§ **GIVEN RECORDS**
- Opening Delimiter -

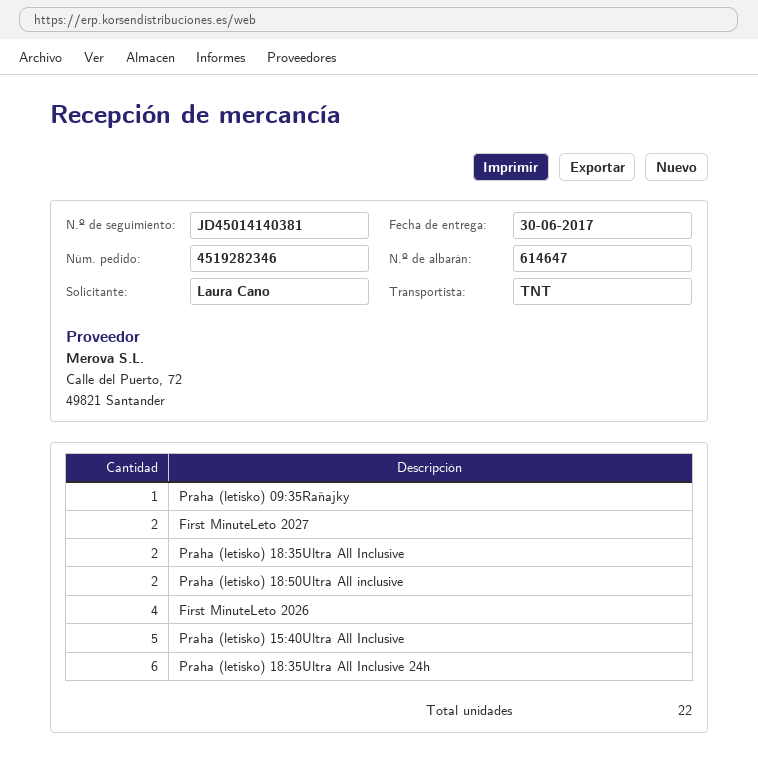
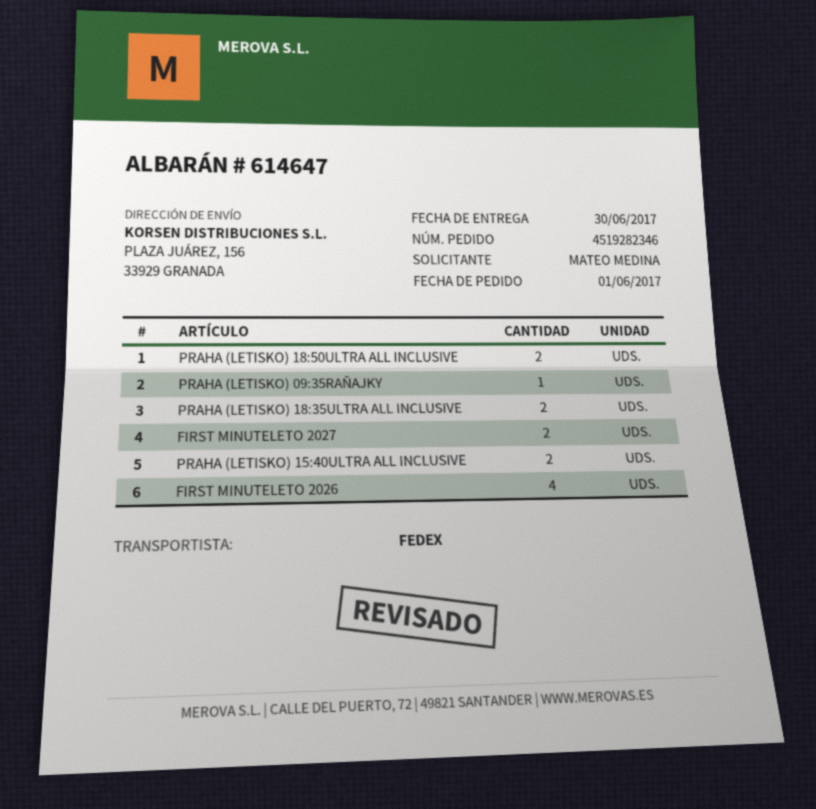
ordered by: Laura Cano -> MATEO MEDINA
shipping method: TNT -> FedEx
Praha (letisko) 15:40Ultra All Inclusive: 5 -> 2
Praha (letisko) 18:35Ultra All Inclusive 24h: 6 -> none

- Closing Delimiter -
- Opening Delimiter -

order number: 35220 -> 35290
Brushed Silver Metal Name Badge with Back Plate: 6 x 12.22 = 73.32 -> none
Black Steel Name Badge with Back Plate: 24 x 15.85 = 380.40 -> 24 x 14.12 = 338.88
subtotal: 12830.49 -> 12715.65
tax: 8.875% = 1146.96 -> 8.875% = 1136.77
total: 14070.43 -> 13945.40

- Closing Delimiter -

§ **ASSIGNED TASK**
If a line in the listing holds the word "none", list that line.

§ **EXERCISE SOLUTION**
Praha (letisko) 18:35Ultra All Inclusive 24h: 6 -> none
Brushed Silver Metal Name Badge with Back Plate: 6 x 12.22 = 73.32 -> none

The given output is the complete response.